*TRY IT*:
Without any images, output the records below verbatim.

*DATA FOR THIS TASK*:
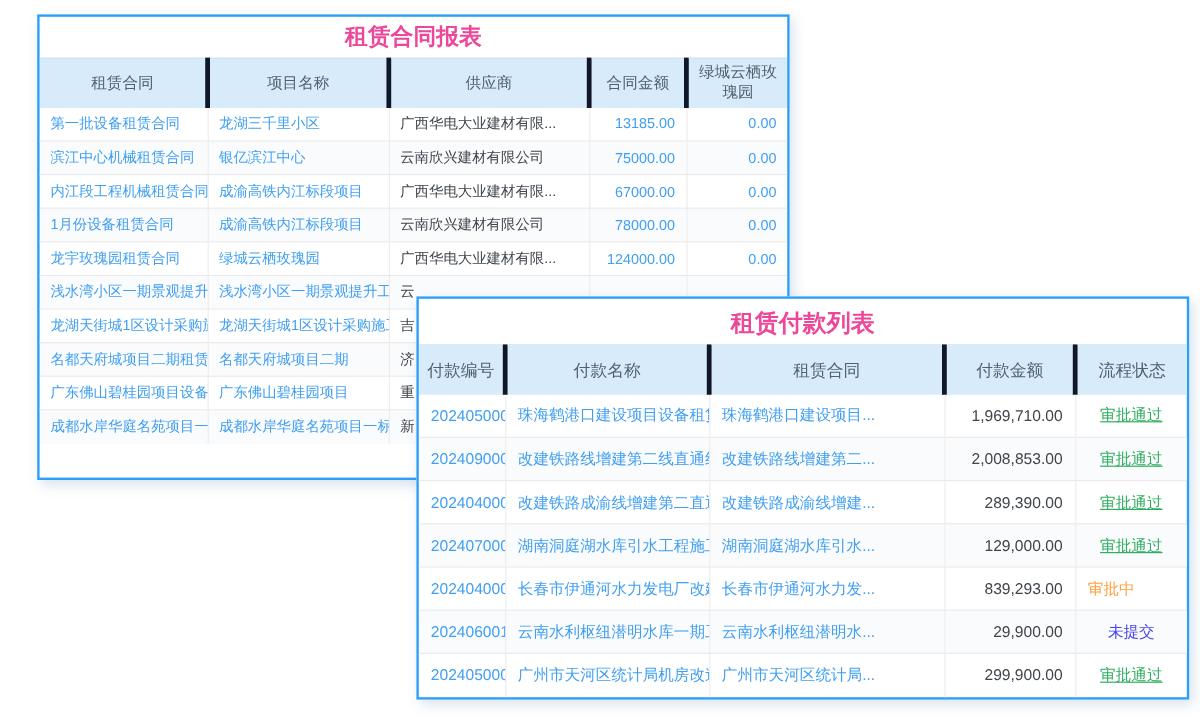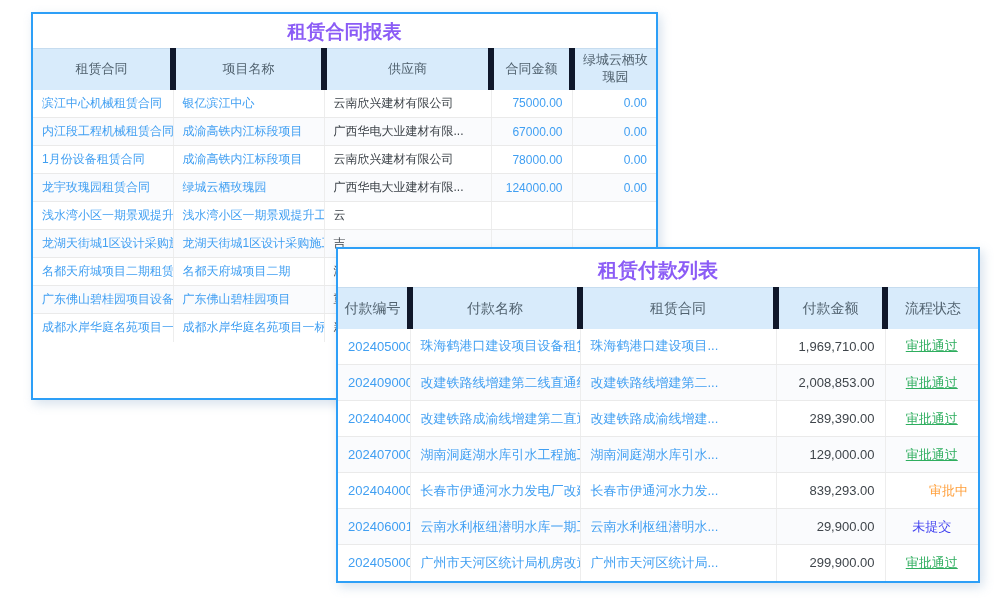"租赁合同报表" .title { color: #8b5cf6 -> #ec4899 }
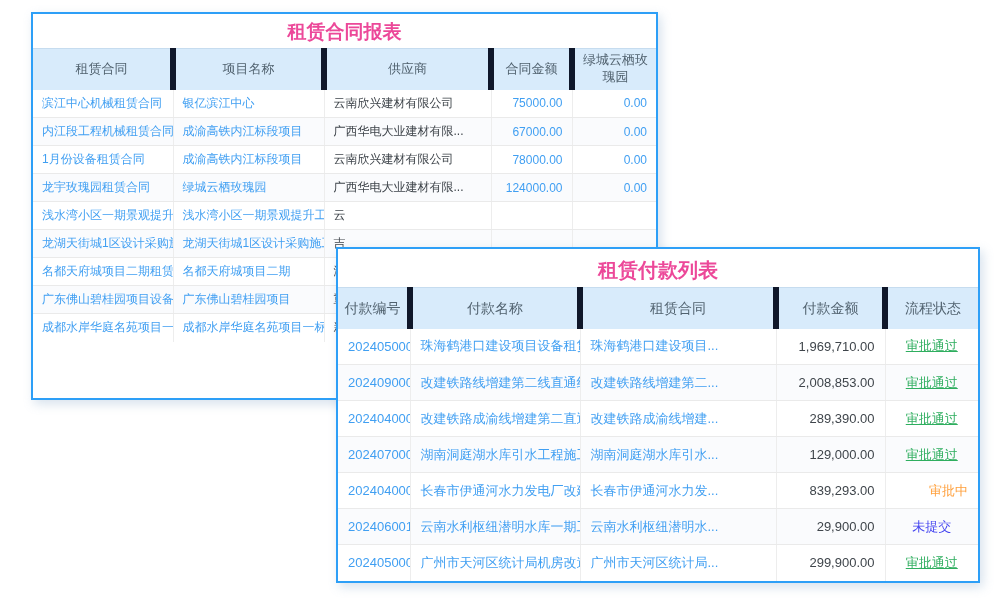"租赁合同" th { border-right: 6px solid #0f172a -> 4px solid #0f172a }
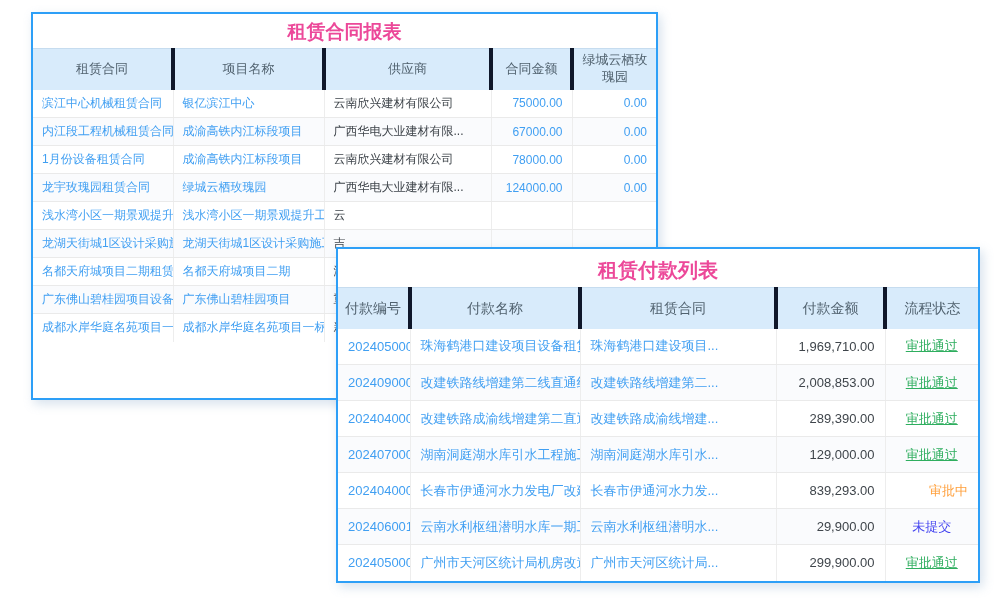"第一批设备租赁合同" tr { html: none -> <tr> <td>第一批设备租赁合同</td> <td>龙湖三千里小区</td> <td>广西华电大业建材有限...</td> <td>13185.00</td> <td>0.00</td> </tr> }
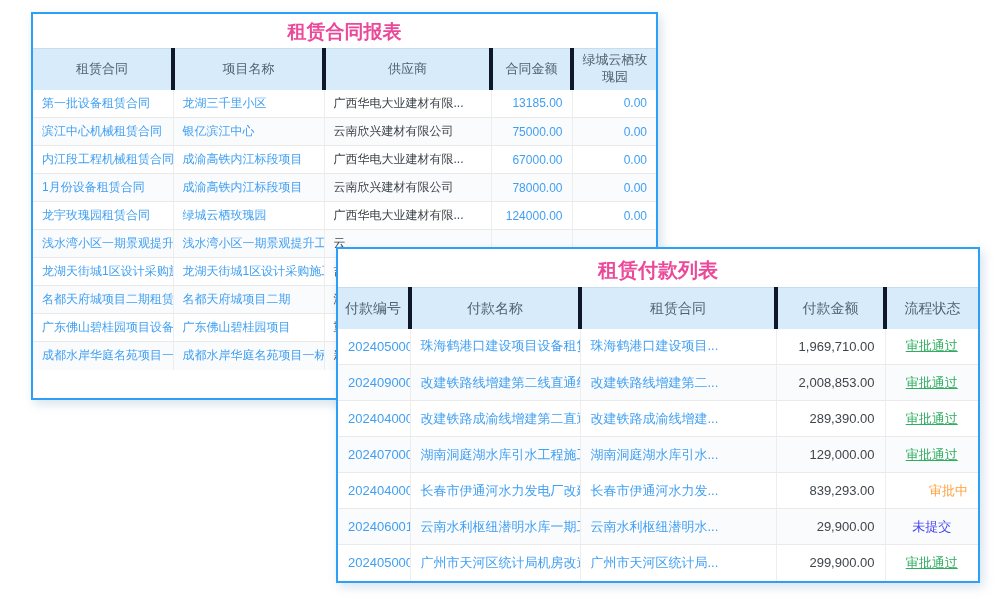"租赁付款列表" #w2 { left: 336px -> 347px }
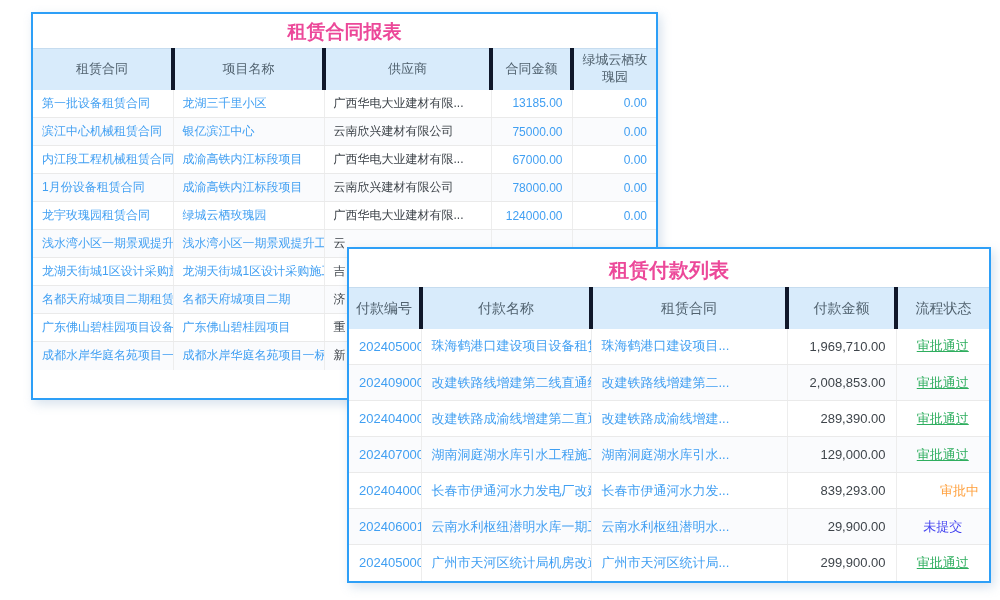"审批中" .st-in_review { text-align: right -> left }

*SOLUTION TO THIS TASK*:
"租赁合同报表" .title { color: #8b5cf6 -> #ec4899 }
"租赁合同" th { border-right: 6px solid #0f172a -> 4px solid #0f172a }
"第一批设备租赁合同" tr { html: none -> <tr> <td>第一批设备租赁合同</td> <td>龙湖三千里小区</td> <td>广西华电大业建材有限...</td> <td>13185.00</td> <td>0.00</td> </tr> }
"租赁付款列表" #w2 { left: 336px -> 347px }
"审批中" .st-in_review { text-align: right -> left }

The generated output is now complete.